# Task statement:
Going through the data below, copy out each line where the word "status" shows up.

# Records shown:
════════════════════
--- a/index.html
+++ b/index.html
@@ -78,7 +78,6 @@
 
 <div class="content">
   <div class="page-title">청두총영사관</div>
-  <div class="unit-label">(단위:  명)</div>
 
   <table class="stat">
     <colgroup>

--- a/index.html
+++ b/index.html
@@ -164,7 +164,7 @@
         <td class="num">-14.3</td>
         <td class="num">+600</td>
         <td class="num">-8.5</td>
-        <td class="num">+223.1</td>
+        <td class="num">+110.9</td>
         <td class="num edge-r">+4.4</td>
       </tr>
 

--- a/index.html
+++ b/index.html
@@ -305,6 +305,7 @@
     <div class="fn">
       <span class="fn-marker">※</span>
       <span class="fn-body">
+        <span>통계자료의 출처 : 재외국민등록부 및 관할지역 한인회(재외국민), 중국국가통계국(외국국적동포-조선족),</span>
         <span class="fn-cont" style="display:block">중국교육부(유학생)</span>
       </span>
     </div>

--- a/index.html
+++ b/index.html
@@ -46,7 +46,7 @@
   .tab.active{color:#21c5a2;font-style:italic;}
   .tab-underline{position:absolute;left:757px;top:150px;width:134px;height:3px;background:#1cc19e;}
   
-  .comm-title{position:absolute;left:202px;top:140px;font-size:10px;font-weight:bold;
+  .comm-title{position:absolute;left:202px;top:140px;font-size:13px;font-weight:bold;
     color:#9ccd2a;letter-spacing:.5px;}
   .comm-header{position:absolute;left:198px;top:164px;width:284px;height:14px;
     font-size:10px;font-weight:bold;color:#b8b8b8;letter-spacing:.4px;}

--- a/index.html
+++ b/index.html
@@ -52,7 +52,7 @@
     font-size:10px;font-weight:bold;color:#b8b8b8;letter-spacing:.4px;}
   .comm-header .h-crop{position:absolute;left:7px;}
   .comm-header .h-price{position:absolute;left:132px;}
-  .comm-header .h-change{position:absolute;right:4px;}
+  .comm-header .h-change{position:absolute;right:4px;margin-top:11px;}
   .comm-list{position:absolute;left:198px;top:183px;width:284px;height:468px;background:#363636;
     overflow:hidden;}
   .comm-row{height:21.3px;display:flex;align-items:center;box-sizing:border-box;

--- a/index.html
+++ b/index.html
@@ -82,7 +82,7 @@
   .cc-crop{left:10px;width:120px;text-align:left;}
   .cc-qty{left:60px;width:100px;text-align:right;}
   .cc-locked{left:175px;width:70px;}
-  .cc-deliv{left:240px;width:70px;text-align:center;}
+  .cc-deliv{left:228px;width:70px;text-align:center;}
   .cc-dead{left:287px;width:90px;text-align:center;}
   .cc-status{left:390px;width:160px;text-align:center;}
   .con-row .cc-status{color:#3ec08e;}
════════════════════
# Finished exercise:
   .cc-status{left:390px;width:160px;text-align:center;}
   .con-row .cc-status{color:#3ec08e;}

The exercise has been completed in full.